Egypt's Latest Drama:The Kung Fu Spy and his Alleged Mossad Masters / Zvi Mazel

Stories about Israeli spying in Egypt are nothing new, but the present frenzy about an alleged spy ring is unprecedented. Lengthy articles detail implausible events; according to press report the indictment itself runs to 508 pages! One can't help wondering whether this deluge of information is not intended to divert public attention from the country's current woes. The recent parliamentary elections were a huge embarrassment, with more than 96% of the seats going to the ruling party and its affiliates and the opposition looking on from outside. This was fraud on a grand scale indeed, with the Muslim Brothers plummeting from 88 seats in the previous parliament to nothing now. The secular parties, which were no threat to the government and could have given it at least the appearance of democracy, were eliminated as well. There was widespread criticism in Egypt itself and even in the Arab world, though the United States and the European Union were careful to tone down their reactions in order not to further destabilize Mubarak's regime with the presidential election less than a year away. Going public with the "discovery" of an Israeli spy ring was therefore extremely convenient at that time.

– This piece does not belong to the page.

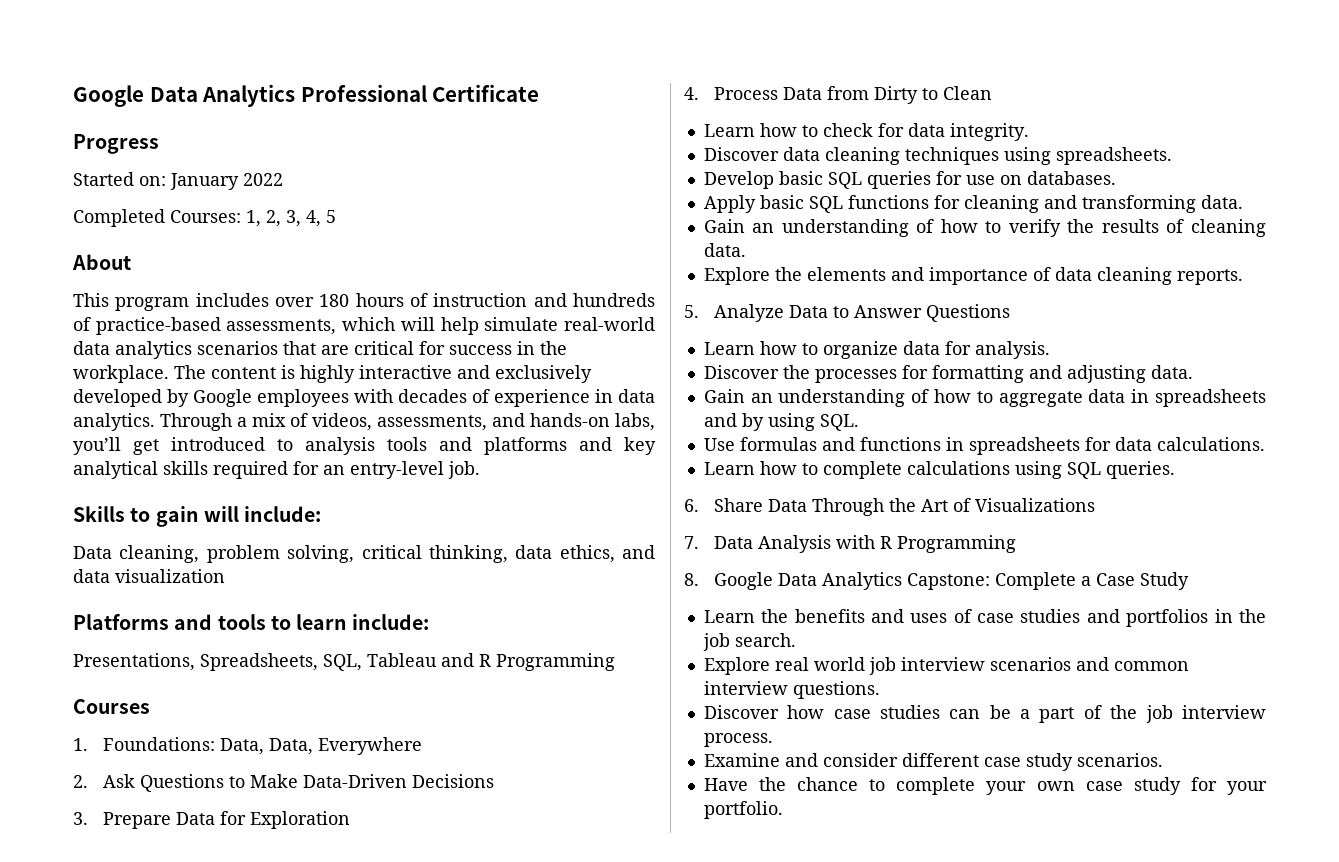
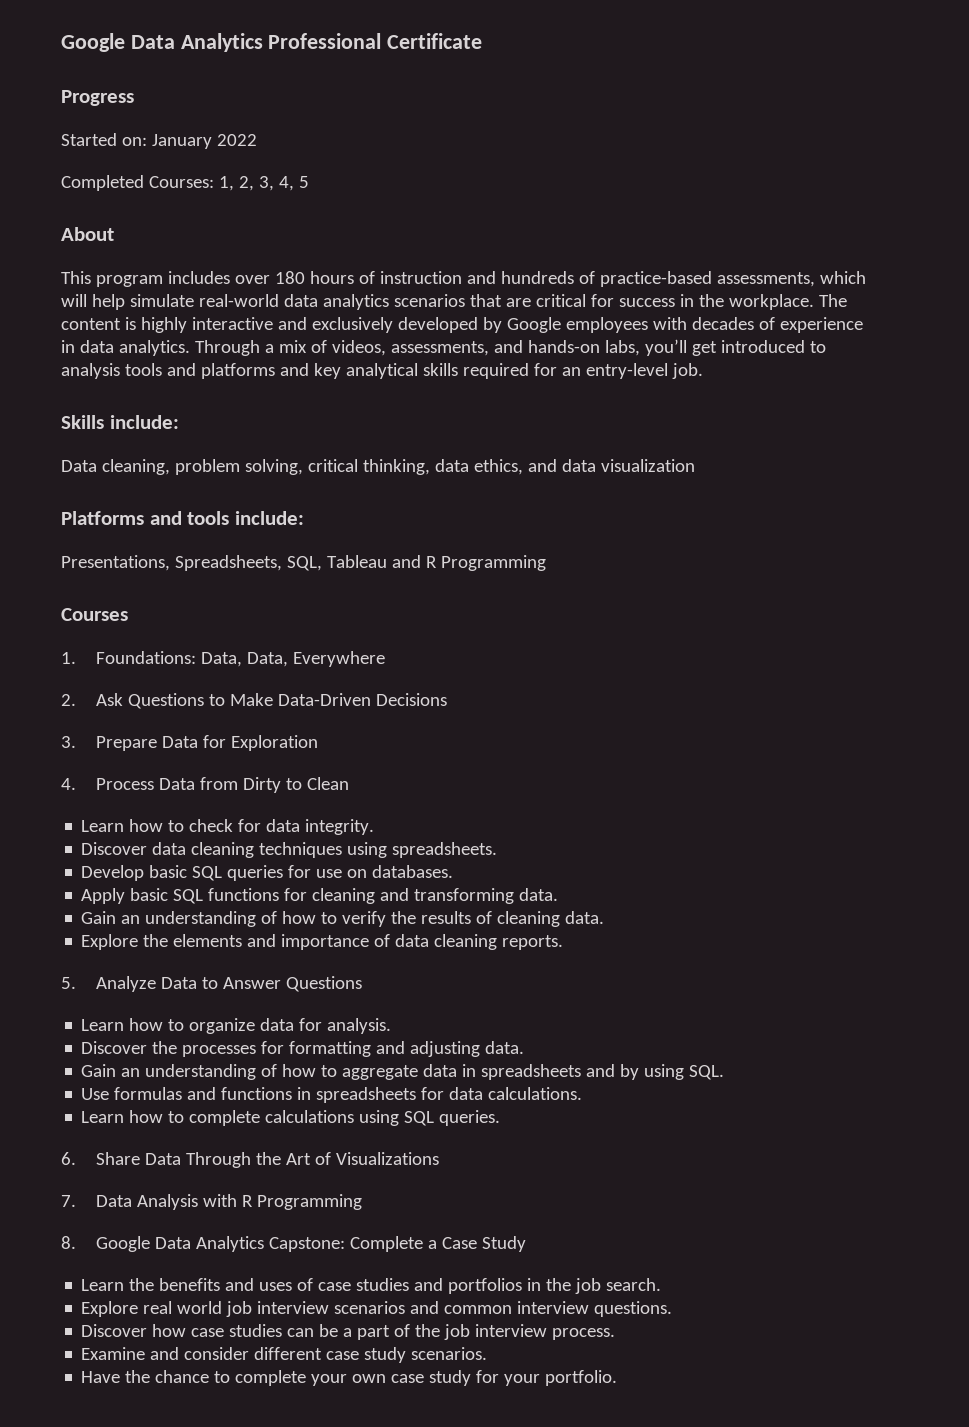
[130,506,239,527] to gain will -> (104, 422) none
[270,614,348,630] to learn -> (230, 518) none

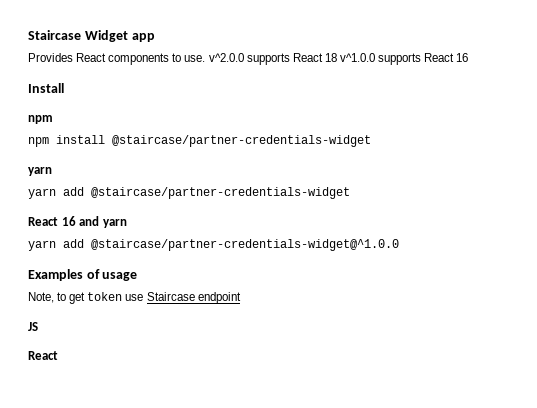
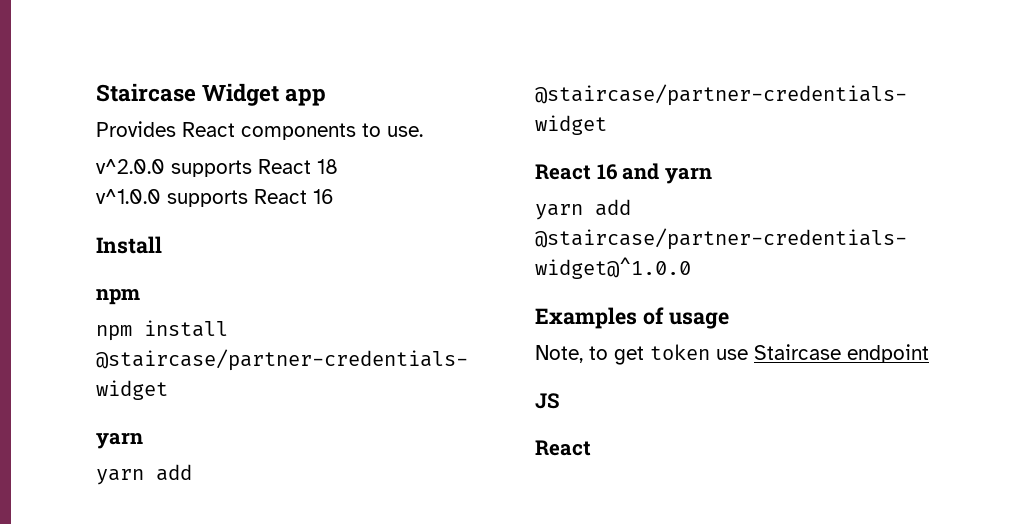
(206, 58) none -> (423, 131) //
(337, 57) none -> (338, 166) //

Israel is the designated scapegoat whenever something goes wrong in the Arab world. There might have been another reason: the recent publication of a book in Israel demonstrating beyond reasonable doubt that Ashraf Marouan, a high ranking Egyptian official, married to Nasser's daughter no less, and who was also very close to Sadat, was spying for Israel. "The Angel", written by Professor Uri Bar Yosef, is another huge embarrassment for Egypt. It is yet to be translated into English (or Arabic) and the tale of a sophisticated Israeli spy ring being discovered in Egypt could be an attempt to preempt the expected shock by showing that Egypt's security services are on the ball.

The present onslaught on Israel started a few weeks ago when the governor of the Southern Sinai region accused the Mossad of having trained and dispatched a killer shark to Sharm al Sheikh diving resort in order to harm tourism, Egypt's main source of foreign currency. This provoked much merriment in Western medias and even in Egypt people were reluctant to "buy" the story. A few days later the first reports of the Israeli spy rings appeared in Egyptian medias. It is a convoluted tale replete with contradictions and hard to believe details. There were allegedly two Israelis (who managed to get away) and four Egyptians, including a fairly well know former basketball star and her husband. Following the instructions of their Israeli operators, the two set up, with another Egyptian, two telecommunications offices, one in Egypt and the other in Great Britain. The Cairo office allegedly recorded high ranking officials and transmitted the recordings to the one in the UK which forwarded them to Israel. At the same time, there was an encounter between an Israeli spy and an Egyptian woman who was head of public relations in a tourism office; she accepted to provide him with information on tourist groups from China and Japan travelling to Sinai in exchange for money. This information was then used by Israel to kidnap the tourists(!), returning them to Egyptian Sinai after a while. Here again this was done to disrupt the security of the region. According to media reports, the four Egyptians were subsequently arrested, interrogated, confessed and will be brought to trial shortly while Interpol was requested to arrest the two Israeli spies who had managed to escape.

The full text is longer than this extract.